Plus de 50.000 cas de violence sexiste dont la moitié des viols
Dans ce climat d’insécurité, le pillage des médicaments et du matériel essentiel dans les centres de santé au cours des dernières semaines a encore entravé la capacité des humanitaires à soutenir les personnes déplacées.
Des centaines de milliers de personnes ont été identifiées comme déplacées derrière les lignes de front dans les territoires de Masisi, Rutshuru et Nyiragongo, coupés de toute aide.
Sur un autre plan, le HCR fait état d’une augmentation du nombre d’enfants déplacés, avec un grand nombre d’entre eux qui sont maintenant non accompagnés.
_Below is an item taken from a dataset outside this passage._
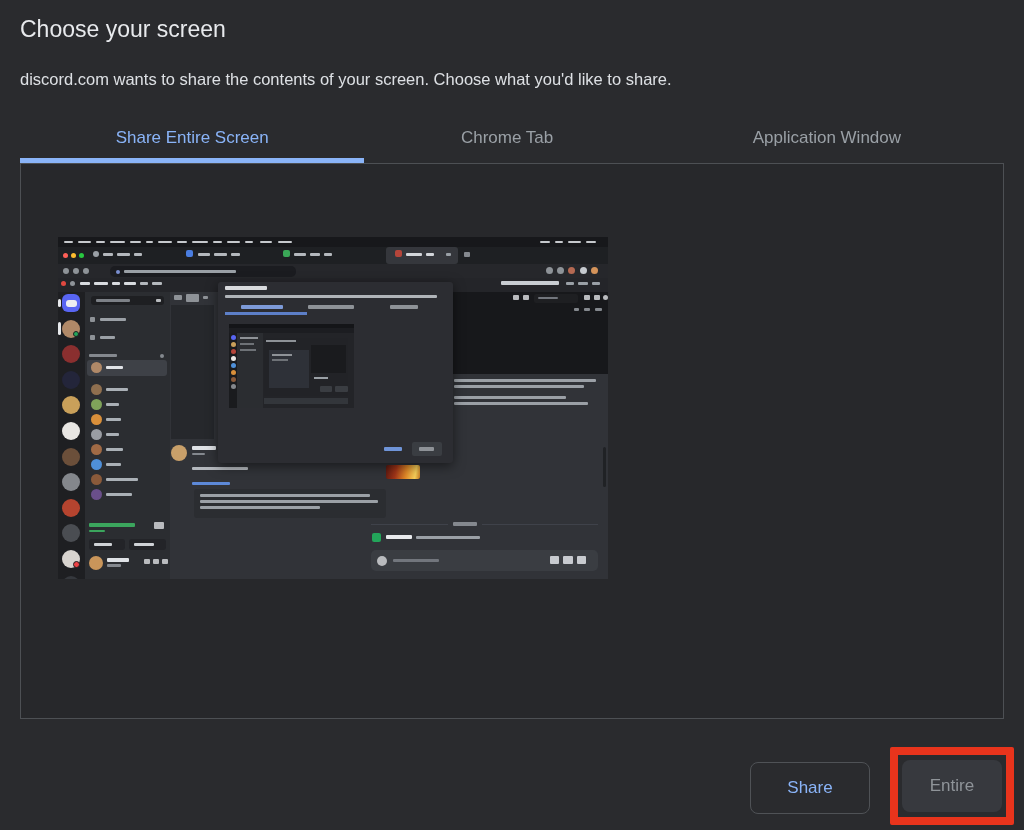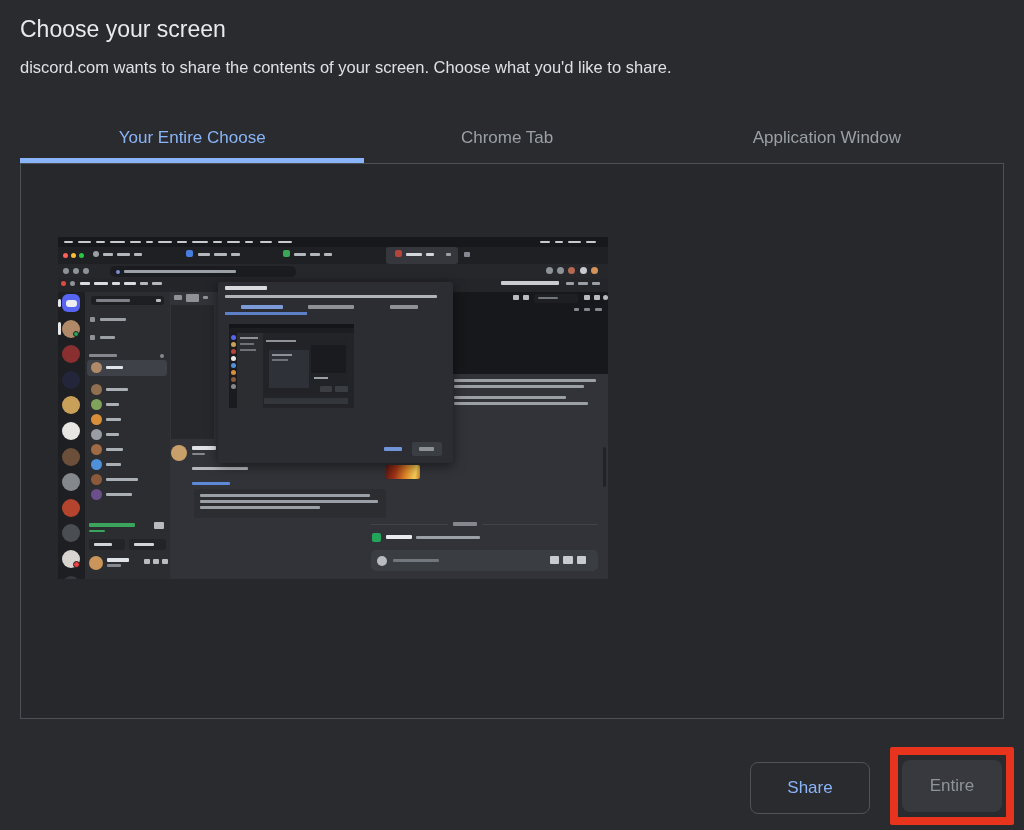"discord.com wants to share the" .desc { top: 58px -> 70px }
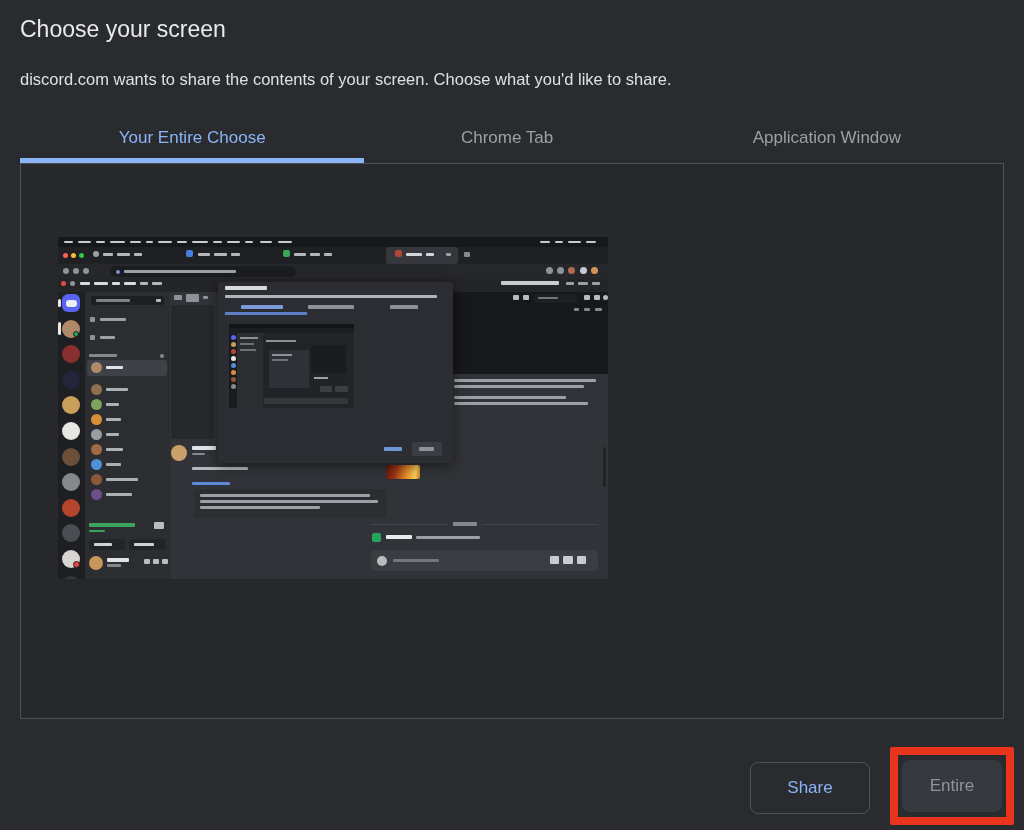"Your Entire Choose" div.tab { text: Your Entire Choose -> Share Entire Screen }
Ces derniers sont ainsi exposés à des risques et des violations graves, notamment des enlèvements, des recrutements forcés, des mutilations et des viols.
En 2023, dans le seul Nord-Kivu, plus de 50.000 cas de violences sexuelles ont été signalés, dont plus de la moitié étaient des viols. Selon le HCR, 90 % de ces victimes étaient des femmes et des filles, tandis que 37 % étaient des enfants.
A noter que le HCR n’a reçu que 14% des 250 millions de dollars nécessaires à sa réponse en RDC en 2024.